Amazon Web Services (AWS) has made generally available a service that makes use of artificial intelligence (AI) agents to migrate and modernize infrastructure, applications and code.
Sriram Devanathan, general manager for low-code/no-code AppBuilder service at AWS, said the AWS Transform service provides access to a natural language chat interface that makes it simpler to either refactor, for example, VMware, mainframe and .NET workloads or upgrade older instances of Java.
Initially previewed as an extension to Amazon Q Developer, AWS has a series of AI agents that have been specifically trained to both understand how code is constructed and invoke various tools, such as application assessment tools from CAST Services, to transform it. DevOps teams can use AWS Transform to specify objectives, share project context, assess business plans and cost savings, review and adapt transformation plans, identify dependencies, approve code infrastructure suggestions and execute tests.
For example, an AWS Transform agent for .NET can migrate a Windows-based application to Linux up to four times faster than traditional methods to reduce Microsoft cost by as much as 40%, noted Devanathan.
Similarly, an AWS Transform agent for VMware can automate the conversion of on-premises VMware network configurations to AWS equivalents up to 80 times faster than manual approaches.

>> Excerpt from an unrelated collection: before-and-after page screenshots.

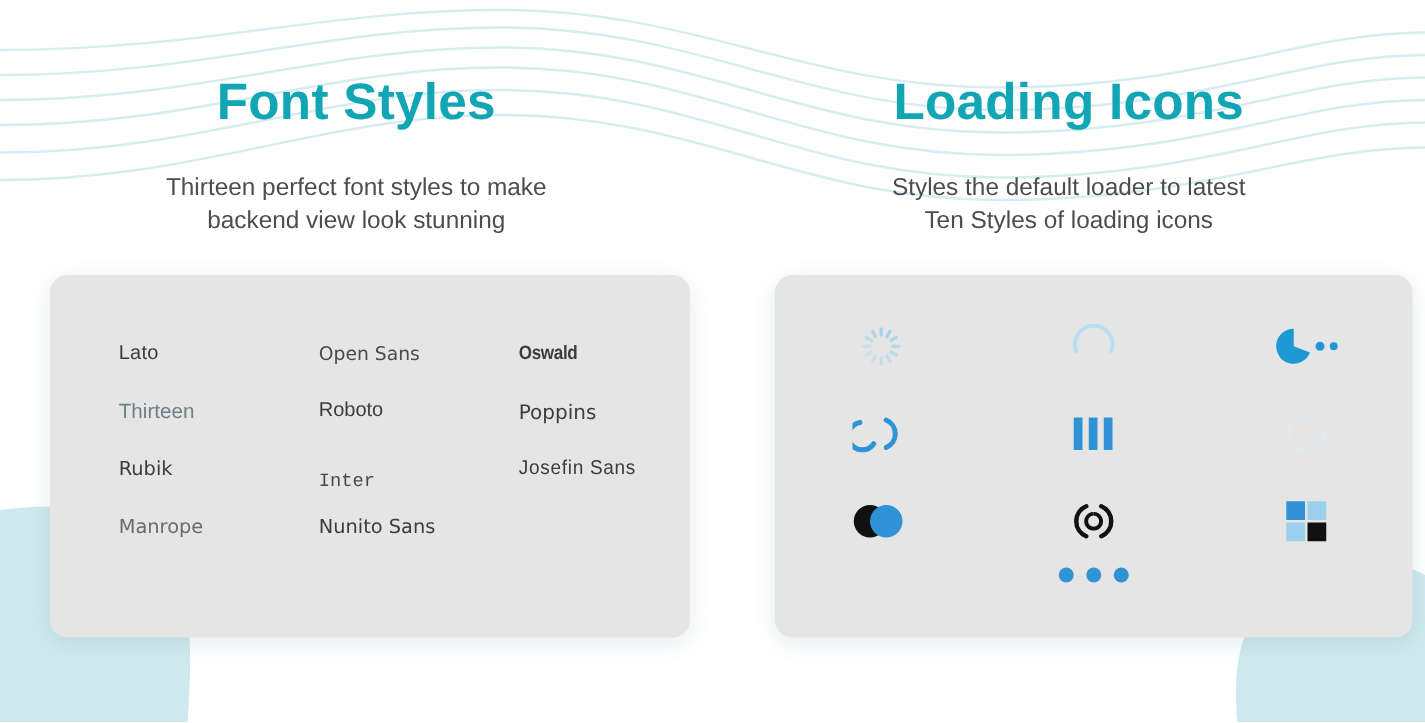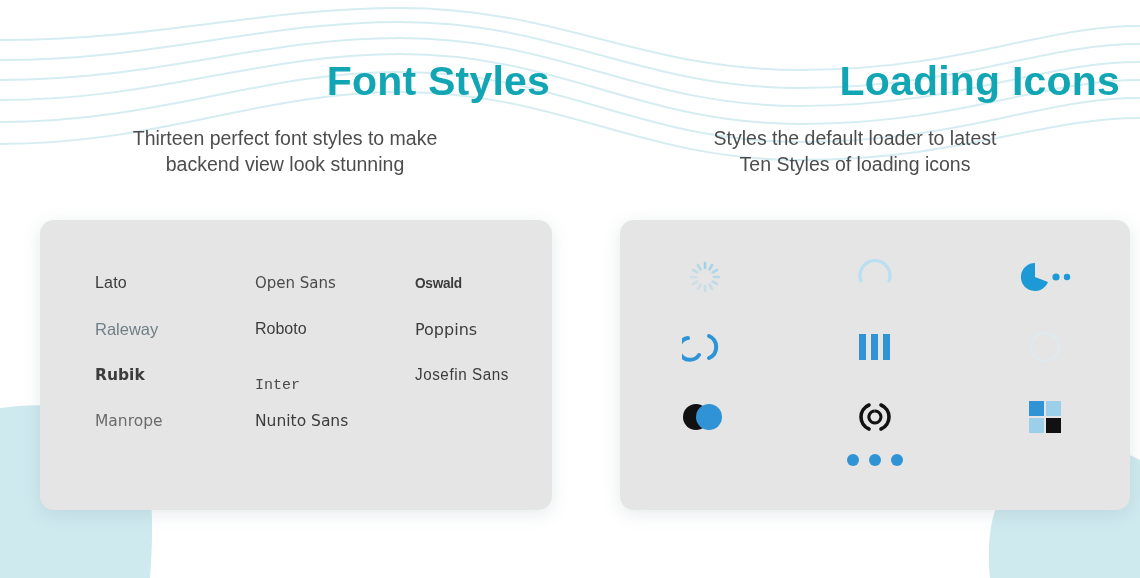"Font Styles" .col-title { text-align: right -> center }
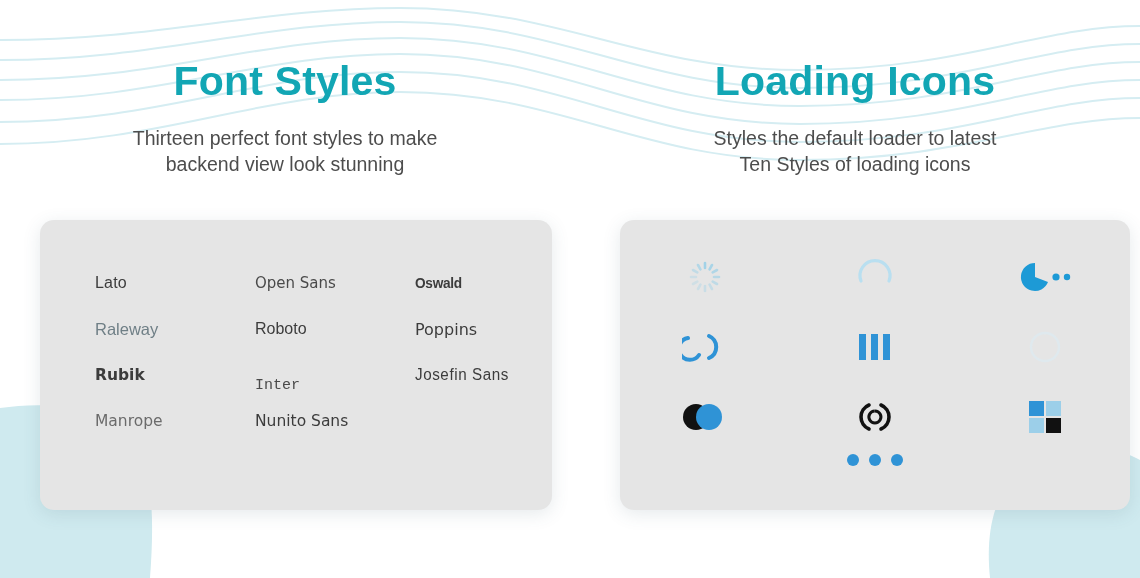"Thirteen perfect font styles to" .col-sub { margin: 4px -> 16px }
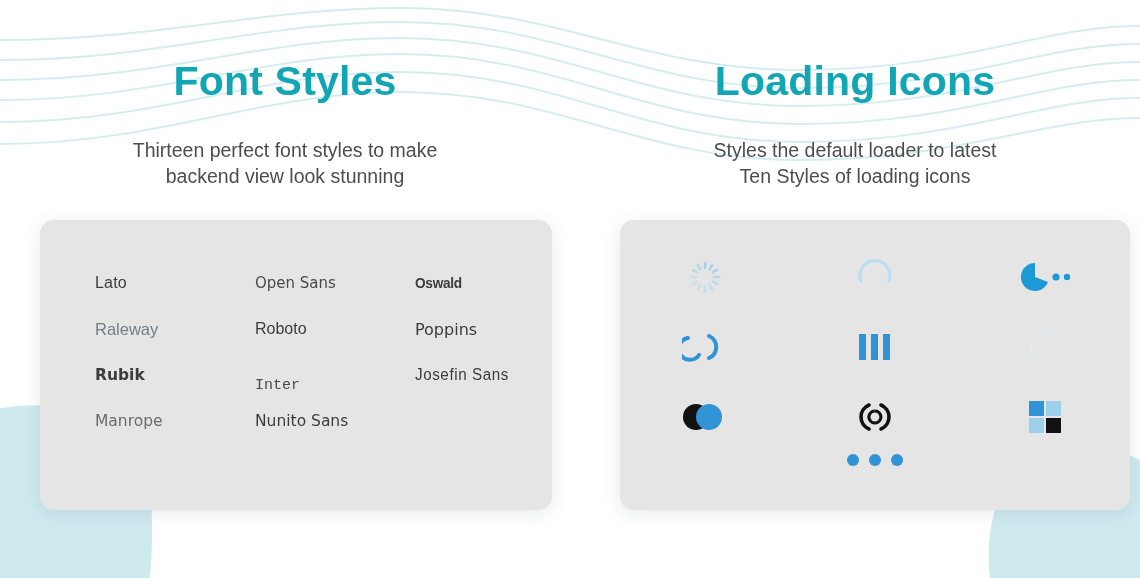"Raleway" div.font-item { text: Raleway -> Thirteen }
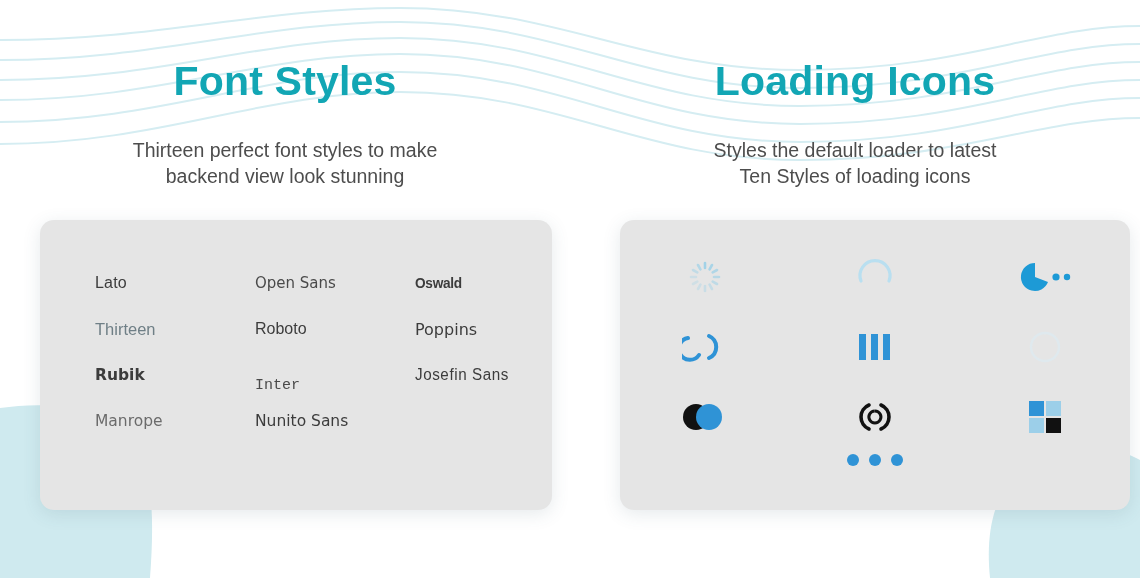"Rubik" .f-rubik { font-weight: bold -> normal }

An AWS Transform agent for mainframe can also decompose monolithic z/OS COBOL applications into components that can be run in the cloud in minutes. AWS Transform agents can, for example, invoke a Graph Neural Networks capability that makes it simpler to refactor applications written in COBOL, JCL (Job Control Language) and those relying on Customer Information Control System (CICS) transaction manager, BMS (Basic Mapping Support) screens, DB2 databases, and VSAM (Virtual Storage Access Method) data files in a set of Java-based microservices that can be deployed on an open source Postgres database.
In many cases, the documentation generated after that migration is more detailed than what was created when those legacy mainframe applications were initially built and deployed, said Devanathan.
Most organizations will still require specialists to migrate and modernize applications, but the total amount of time and effort required will be substantially reduced, said Devanathan. Most IT teams would be well-advised to revisit their modernization strategy by picking a relatively small project to better understand the level of refactoring that can now be achieved using AI agents, he added.
Longer term, AWS is looking to expand the range of modernization tools that its AI agents are trained to invoke, he added.
During uncertain economic times, the amount of pressure being applied to reduce the total cost of IT always rises. As such, interest in migrating legacy applications always tends to rise in an economic downturn. However, the amount of effort historically required to modernize applications has been substantial. In fact, many of these projects have never been completed simply because the cost of migrating applications proved to be much higher than initially anticipated.
Regardless of motivation, however, the total cost of continuing to run legacy applications can, in many cases, be even more prohibitive than the cost of a modernization initiative that, with the help of AI agents, may now prove to be a more viable option.